On Monday, in North Coast Women’s Care Medical Group v. Benitez, the California Supreme Court ruled that two fertility doctors could not, without violating California’s civil rights laws, decline to artificially inseminate a lesbian woman because of the doctors’ deeply held religious beliefs about children being born with both a father and mother.

The case was billed by many as a fundamental clash between California’s interest in accommodating sexual orientation and a longstanding civil rights tradition protecting medical professionals’ conscientious objections in certain contexts. And indeed it was. However, although the Court ultimately concluded that the doctors’ religious beliefs were outweighed by the lesbian woman’s access to elective infertility treatment in this case (these doctors worked for the only in-network provider of infertility care in the lesbian woman’s health plan), did the Court – intentionally or unintentionally – also hand civil libertarians who defend religious liberties certain important, if incremental, victories?

For example, the Court took the doctors’ religious liberty concerns more seriously than it might have done by presuming that helping a lesbian couple become pregnant would “substantially burden” the doctors’ religious beliefs. In so doing, the Court not only implicitly rejected a key premise in the lesbian woman’s lawsuit – that religious liberty protects one’s right to “believe,” but not to “act” according to those beliefs – but also recognized that ordinary Californians, not just traditional houses of worship, have a serious interest in civil rights protecting the free and open expression of religious belief.

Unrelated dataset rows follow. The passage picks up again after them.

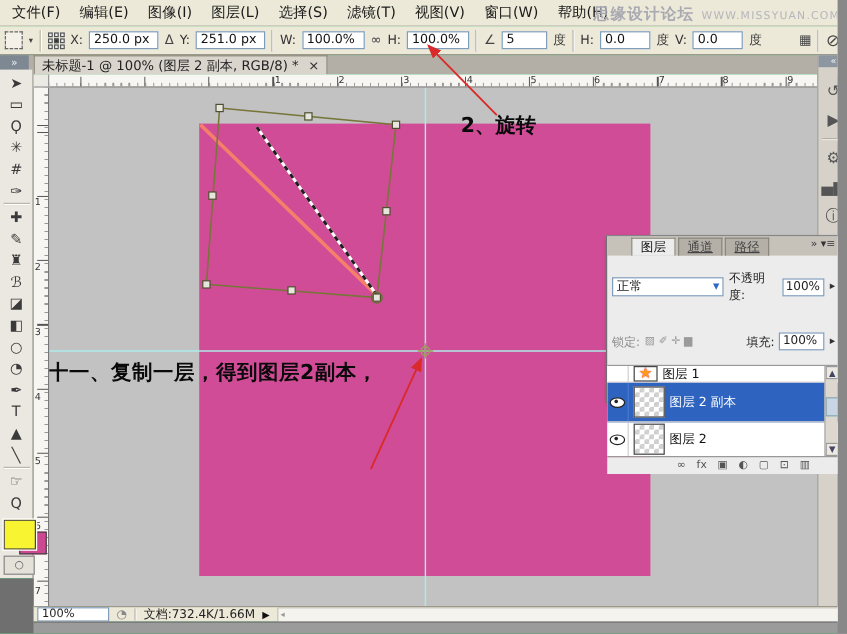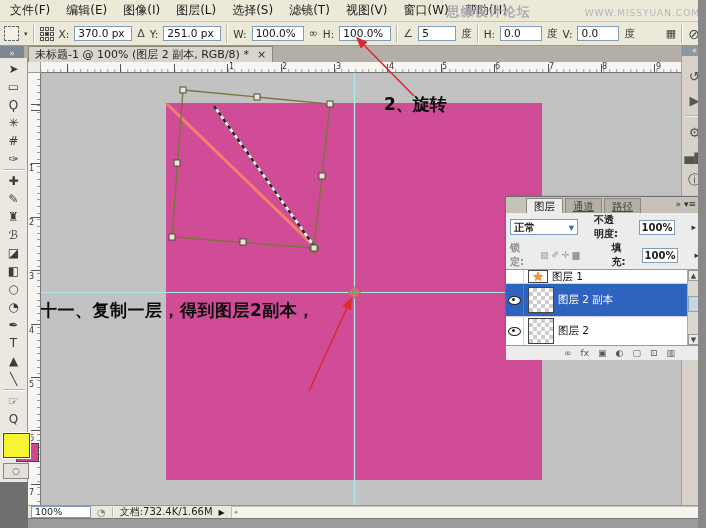--- a/index.html
+++ b/index.html
@@ -12,7 +12,7 @@
   .menu-item{font-size:12px;color:#1a1a1a;cursor:default;}
   #watermark{position:absolute;right:6px;top:3px;display:flex;align-items:baseline;gap:6px;}
   #watermark .wm1{font-size:13px;color:#aab;color:#a9a9b2;font-weight:bold;letter-spacing:1px;}
-  #watermark .wm2{font-size:9px;color:#b5b5bc;letter-spacing:1px;margin-left:48px;}
+  #watermark .wm2{font-size:9px;color:#b5b5bc;letter-spacing:1px;}
   
   #optionsbar{left:0;top:22px;width:706px;height:24px;background:#ece9d8;border-bottom:1px solid #9b988c;
               display:flex;align-items:center;gap:5px;padding-left:4px;box-sizing:border-box;z-index:5;}

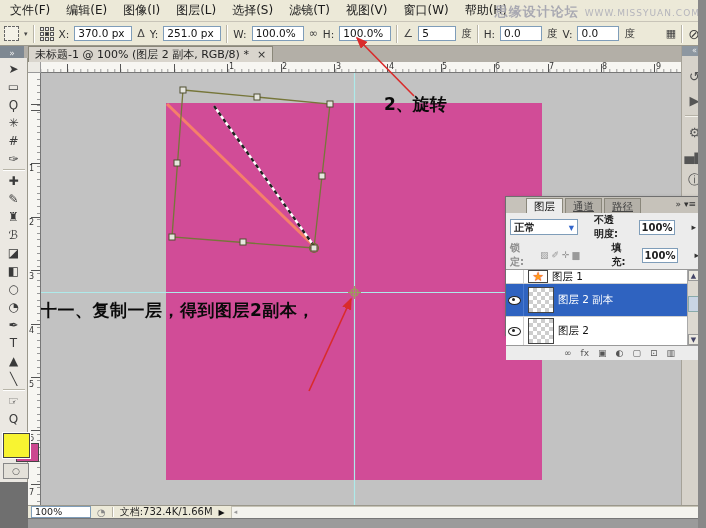--- a/index.html
+++ b/index.html
@@ -159,7 +159,7 @@
         <i></i>
   </span>
   <span class="olabel">X:</span>
-  <span class="field" style="width:50px;">370.0 px</span>
+  <span class="field" style="width:50px;">250.0 px</span>
   <span class="oicon">Δ</span>
   <span class="olabel">Y:</span>
   <span class="field" style="width:50px;">251.0 px</span>

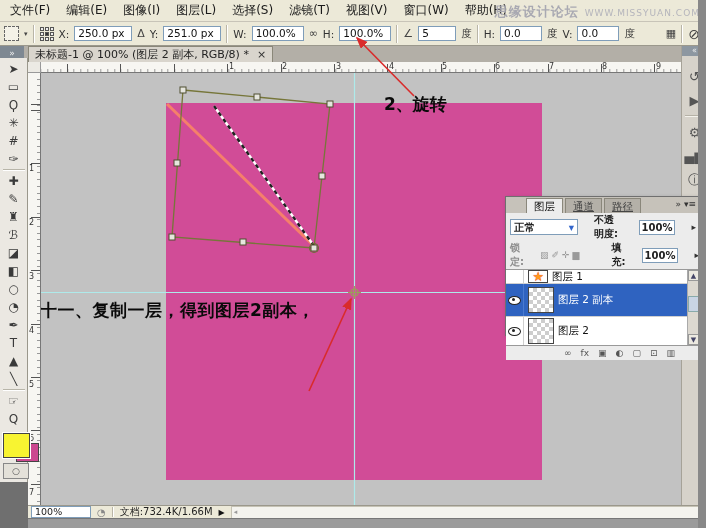--- a/index.html
+++ b/index.html
@@ -82,7 +82,7 @@
   .ltab.active{background:#ececec;color:#111;}
   .ltab.inactive{background:#b4b0a8;color:#444;text-decoration:underline;}
   #ltabs .tabbtns{position:absolute;right:4px;top:2px;font-size:9px;color:#333;display:flex;gap:5px;}
-  .lrow{display:flex;align-items:center;gap:16px;padding:0 4px;font-weight:bold;}
+  .lrow{display:flex;align-items:center;gap:4px;padding:12px 4px;}
   .dropdown{background:#fff;border:1px solid #7f9db9;width:92px;height:14px;line-height:14px;
             padding:0 3px;display:flex;justify-content:space-between;font-size:10.5px;}
   .valbox{background:#fff;border:1px solid #7f9db9;width:32px;height:13px;line-height:13px;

More importantly, however, the Court expressly stated that the doctors in this case would not have violated California’s civil rights law by referring the lesbian woman to colleagues in their practice who lacked similar conscientious objections. Although, as Justice Baxter’s concurring opinion observes, the Court did not decide in this case whether the practice itself could have “declined and referred,” this part of the Court’s opinion is significant – and perhaps even Solomonic – because it suggests a way out of future cases involving similar fundamental clashes between protections for sexual orientation and established civil rights protecting religious freedom.

In cases involving solo medical practitioners who have no colleagues to handle referrals, or in cases involving small businesses outside the medical field where customers are not limited in where they shop by overly restrictive HMOs, conflicts between sexual orientation and religious liberty could be peacefully resolved by turning to other providers or businesses that would welcome new paying customers. A solution like this would protect each party’s basic liberty interests without creating constitutional conflicts of crisis proportions.

Of course, GLBT activists decry “decline and refer” solutions as sanctioning “dignity harms” to gays and lesbians who are referred elsewhere due to a doctor’s or small business owner’s convictions about traditional marriage. Religious values, they say, should never provide a basis for hurting another’s feelings.

But, in the Benitez case, the California Supreme Court seemed to suggest that fundamental conflicts between accommodating sexual orientation and protecting religious freedom cannot be resolved by simply saying, as the plaintiff’s attorney has said in this case, that religious doctors in California can “do religion [in their churches], but not in the medical office.” Indeed, this type of zero-sum approach to public policy questions with important moral dimensions would be a sure way to undermine California’s prized tradition of social pluralism.

To the extent the Court rejected this winner-takes-all approach to some of California’s most controversial social policies, civil libertarians and friends of basic human rights like religious freedom – and indeed all Californians – have something to cheer about in this case, regardless of how they would have decided it.